EXERCISE DATA:
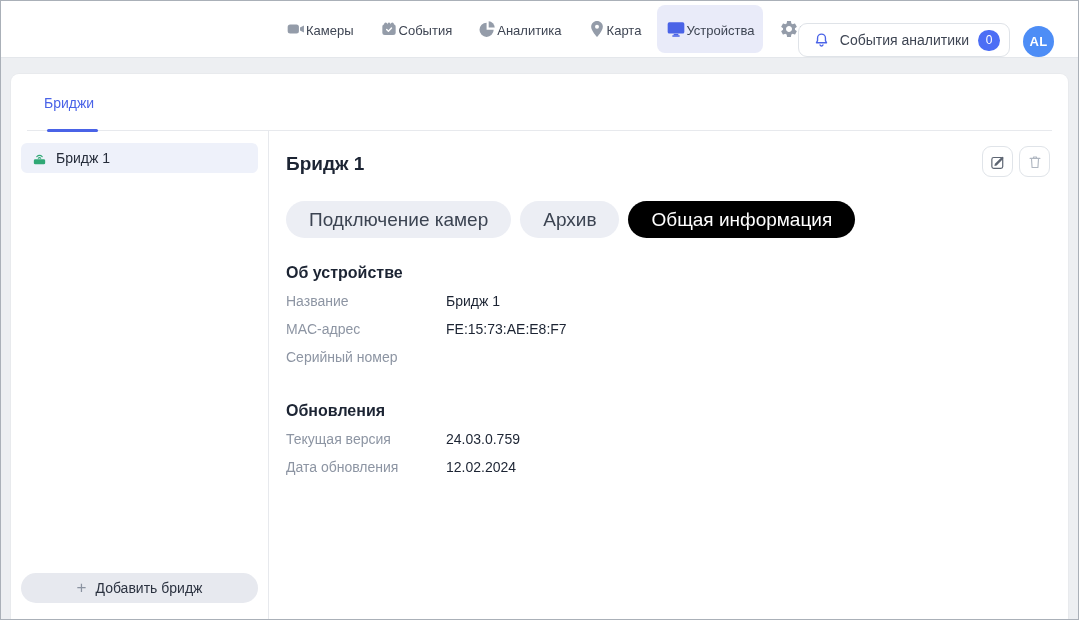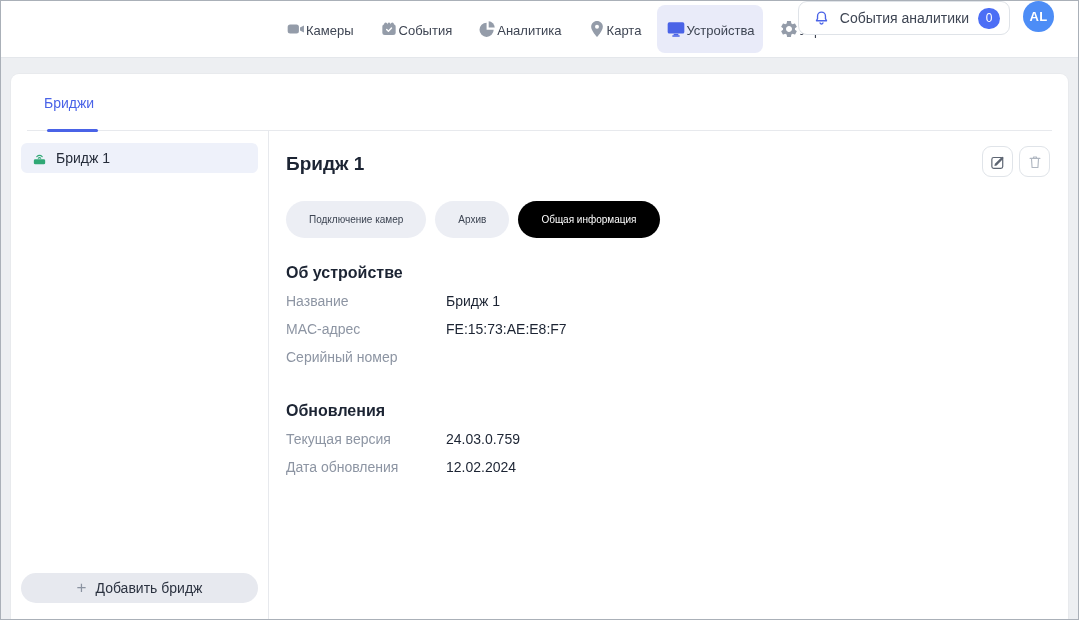--- a/index.html
+++ b/index.html
@@ -30,21 +30,21 @@
   }
   .nav-item {
     display: flex; flex-direction: row; align-items: center; justify-content: center;
     height: 48px; padding: 3px 9px; border-radius: 8px; cursor: pointer;
   }
   .nav-item.active { background: #e9ebf9; }
   .nav-item .nav-icon { width: 20px; height: 20px; display: block; }
   .nav-label { font-size: 13px; color: #3e4553; margin-top: 3px; white-space: nowrap; }
   .topbar-right {
     position: absolute; right: 24px; top: 0; height: 100%;
-    display: flex; align-items: flex-start; gap: 13px;
+    display: flex; align-items: flex-end; gap: 13px;
   }
   .events-btn {
     height: 34px; background: #fff;
     border: 1px solid #dfe3e8; border-radius: 9px;
     display: flex; align-items: center; gap: 9px;
     padding: 0 9px 0 13px;
     font-family: inherit; font-size: 14px; color: #3e4553; cursor: pointer;
   }
   .badge {
     background: #4c6ef5; color: #fff;
@@ -109,21 +109,21 @@
   .actions { display: flex; gap: 6px; margin-top: -5px; }
   .icon-btn {
     width: 31px; height: 31px;
     border: 1px solid #e0e4e9; border-radius: 9px; background: #fff;
     display: flex; align-items: center; justify-content: center;
     padding: 0; cursor: pointer;
   }
   .chips { display: flex; gap: 9px; margin-top: 24px; }
   .chip {
     height: 37px; border-radius: 19px; background: #eceef4;
-    color: #3c4452; font-size: 10px;
+    color: #3c4452; font-size: 19px;
     display: flex; align-items: center; padding: 0 23px;
     cursor: pointer; white-space: nowrap;
   }
   .chip.selected { background: #000000; color: #ffffff; }
   .section-heading { font-size: 16px; font-weight: 700; color: #1c2433; margin: 26px 0 0; }
   .section-heading.second { margin-top: 36px; }
   .info-row { display: flex; margin-top: 11px; font-size: 14px; line-height: 17px; }
   .row-label { width: 160px; flex: 0 0 160px; color: #8d95a3; }
   .row-value { color: #1c2433; }
 </style>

DIRECTIONS: What you return must match the entries above exactly, apart from the pictures, which are left out.

REPLY TO THE TASK:
--- a/index.html
+++ b/index.html
@@ -30,21 +30,21 @@
   }
   .nav-item {
     display: flex; flex-direction: row; align-items: center; justify-content: center;
     height: 48px; padding: 3px 9px; border-radius: 8px; cursor: pointer;
   }
   .nav-item.active { background: #e9ebf9; }
   .nav-item .nav-icon { width: 20px; height: 20px; display: block; }
   .nav-label { font-size: 13px; color: #3e4553; margin-top: 3px; white-space: nowrap; }
   .topbar-right {
     position: absolute; right: 24px; top: 0; height: 100%;
-    display: flex; align-items: flex-start; gap: 13px;
+    display: flex; align-items: flex-end; gap: 13px;
   }
   .events-btn {
     height: 34px; background: #fff;
     border: 1px solid #dfe3e8; border-radius: 9px;
     display: flex; align-items: center; gap: 9px;
     padding: 0 9px 0 13px;
     font-family: inherit; font-size: 14px; color: #3e4553; cursor: pointer;
   }
   .badge {
     background: #4c6ef5; color: #fff;
@@ -109,21 +109,21 @@
   .actions { display: flex; gap: 6px; margin-top: -5px; }
   .icon-btn {
     width: 31px; height: 31px;
     border: 1px solid #e0e4e9; border-radius: 9px; background: #fff;
     display: flex; align-items: center; justify-content: center;
     padding: 0; cursor: pointer;
   }
   .chips { display: flex; gap: 9px; margin-top: 24px; }
   .chip {
     height: 37px; border-radius: 19px; background: #eceef4;
-    color: #3c4452; font-size: 10px;
+    color: #3c4452; font-size: 19px;
     display: flex; align-items: center; padding: 0 23px;
     cursor: pointer; white-space: nowrap;
   }
   .chip.selected { background: #000000; color: #ffffff; }
   .section-heading { font-size: 16px; font-weight: 700; color: #1c2433; margin: 26px 0 0; }
   .section-heading.second { margin-top: 36px; }
   .info-row { display: flex; margin-top: 11px; font-size: 14px; line-height: 17px; }
   .row-label { width: 160px; flex: 0 0 160px; color: #8d95a3; }
   .row-value { color: #1c2433; }
 </style>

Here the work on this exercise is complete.